Список свидетелей обвинения был почти исчерпан. Экспертов-графологов попросили сличить подпись в регистрационной книге деревенской аптеки с почерком Инглторпа. Все специалисты сошлись на том, что между представленными образцами нет ничего общего. А вот в подписи подсудимого они определенно нашли некоторое сходство с автографом, оставленным покупателем стрихнина. Впрочем, в ходе перекрестного допроса, они вынуждены были признать, что с таким же успехом этот человек мог попытаться подделать почерк Джона Кавендиша.
Вступительная речь сэра Эрнеста Хэвиуэзера была столь же яркой, сколь и недолгой.
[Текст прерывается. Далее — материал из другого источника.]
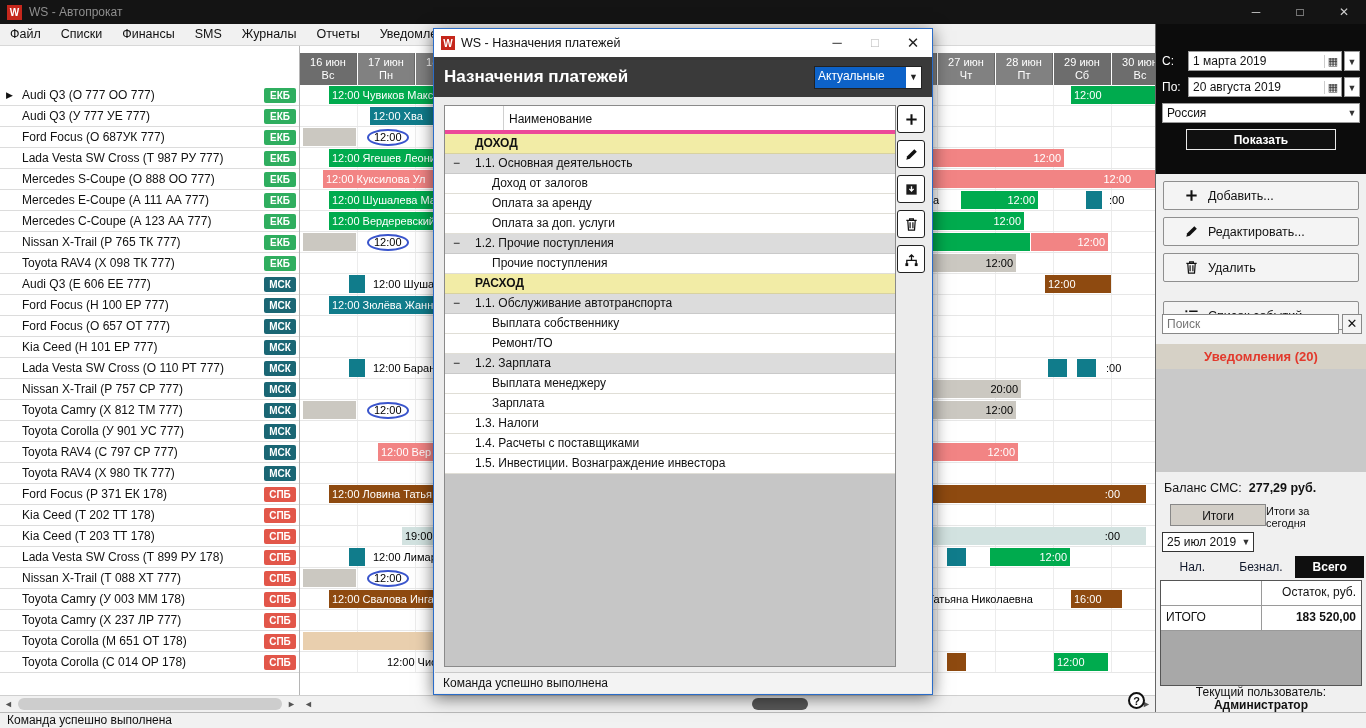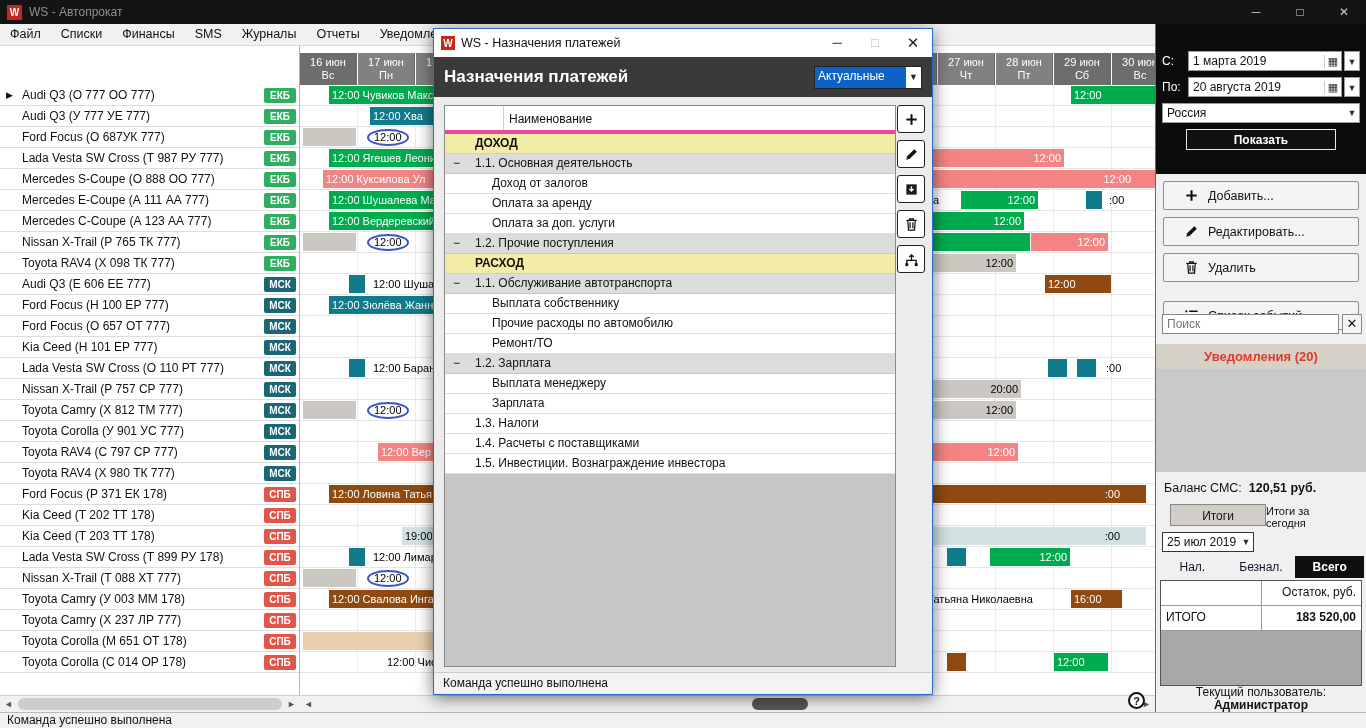--- a/index.html
+++ b/index.html
@@ -526,21 +526,21 @@
     <div class="rp-search">
       <input placeholder="Поиск" style="">
       <span class="srch-x">✕</span>
     </div>
 
     <div class="rp-notif">Уведомления (20)</div>
     <div class="rp-grayfill"></div>
 
     <div class="rp-balance">
       <span>Баланс СМС:</span>&nbsp;
-      <span class="b">120,51 руб.</span>
+      <span class="b">277,29 руб.</span>
     </div>
 
     <div class="rp-totalsrow">
       <span class="btn-itogi">Итоги</span>
       <span class="totals-cap">
         <span>Итоги за</span><br>
         <span>сегодня</span>
       </span>
     </div>
 
@@ -594,24 +594,24 @@
       <div class="tr-head">
         <span class="th">Наименование</span>
       </div>
       <div id="tree-rows">
           <div class="trow cat"><span class="tlabel">ДОХОД</span></div>
           <div class="trow group"><span class="exp">−</span><span class="tlabel">1.1. Основная деятельность</span></div>
           <div class="trow leaf"><span class="tlabel">Доход от залогов</span></div>
           <div class="trow leaf"><span class="tlabel">Оплата за аренду</span></div>
           <div class="trow leaf"><span class="tlabel">Оплата за доп. услуги</span></div>
           <div class="trow group"><span class="exp">−</span><span class="tlabel">1.2. Прочие поступления</span></div>
+          <div class="trow leaf"><span class="tlabel">Прочие поступления</span></div>
           <div class="trow cat"><span class="tlabel">РАСХОД</span></div>
           <div class="trow group"><span class="exp">−</span><span class="tlabel">1.1. Обслуживание автотранспорта</span></div>
           <div class="trow leaf"><span class="tlabel">Выплата собственнику</span></div>
-          <div class="trow leaf"><span class="tlabel">Прочие расходы по автомобилю</span></div>
           <div class="trow leaf"><span class="tlabel">Ремонт/ТО</span></div>
           <div class="trow group"><span class="exp">−</span><span class="tlabel">1.2. Зарплата</span></div>
           <div class="trow leaf"><span class="tlabel">Выплата менеджеру</span></div>
           <div class="trow leaf"><span class="tlabel">Зарплата</span></div>
           <div class="trow group2"><span class="tlabel">1.3. Налоги</span></div>
           <div class="trow group2"><span class="tlabel">1.4. Расчеты с поставщиками</span></div>
           <div class="trow group2"><span class="tlabel">1.5. Инвестиции. Вознаграждение инвестора</span></div>
         </div>
     </div>
     <div class="dlg-tools" id="dlg-tools">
Наконец-то зрители смогли оценить мощь и выразительность его манеры держаться в зале суда. Никогда, за всю свою долгую карьеру, заявил он, ему не приходилось сталкиваться с делом, в котором обвинение в убийстве имело бы столь ничтожные основания. Мало того, что все представленные улики косвенные – они, по большей части, даже не могут считаться доказательствами! Он предлагает господам присяжным рассмотреть каждое свидетельство и беспристрастно взвесить, очистив от эмоций и словесного мусора.
Итак, в ящике комода в спальне подсудимого был обнаружен стрихнин. Известно, что ящик этот никогда не запирался, и нет абсолютно никаких оснований считать, что яд спрятал именно хозяин комнаты. На самом деле это, разумеется, была злокозненная попытка свалить вину за преступление на подзащитного сэра Эрнеста. Далее: обвинители не сподобились предоставить никаких доказательств в поддержку своего утверждения, что именно подсудимый заказал черную бороду в магазине Парксона. У защиты нет намерения оспаривать факт размолвки между Джоном Кавендишем и его мачехой, однако серьезность этого семейного конфликта, равно как и значительность вызвавших его временных финансовых затруднений, были сильно преувеличены.
Его высокоученый коллега – на этих словах сэр Эрнест отвесил небрежный поклон в сторону мистера Филипса – считает, что невиновный человек на месте подсудимого не преминул бы еще в ходе дознания заявить, что именно он, а не мистер Инглторп был вторым участником ссоры. Однако налицо обычное недоразумение, и вот как обстояло дело. Когда Джон Кавендиш вернулся домой в тот злополучный вечер вторника, все наперебой бросились ему рассказывать, что хозяйка дома устроила супругу сцену. Его подзащитному и в голову не пришло, что кто-либо мог принять его голос за голос мистера Инглторпа. Джон Кавендиш пришел к единственно возможному заключению – что после размолвки с пасынком, миссис Инглторп поссорилась еще и с мужем.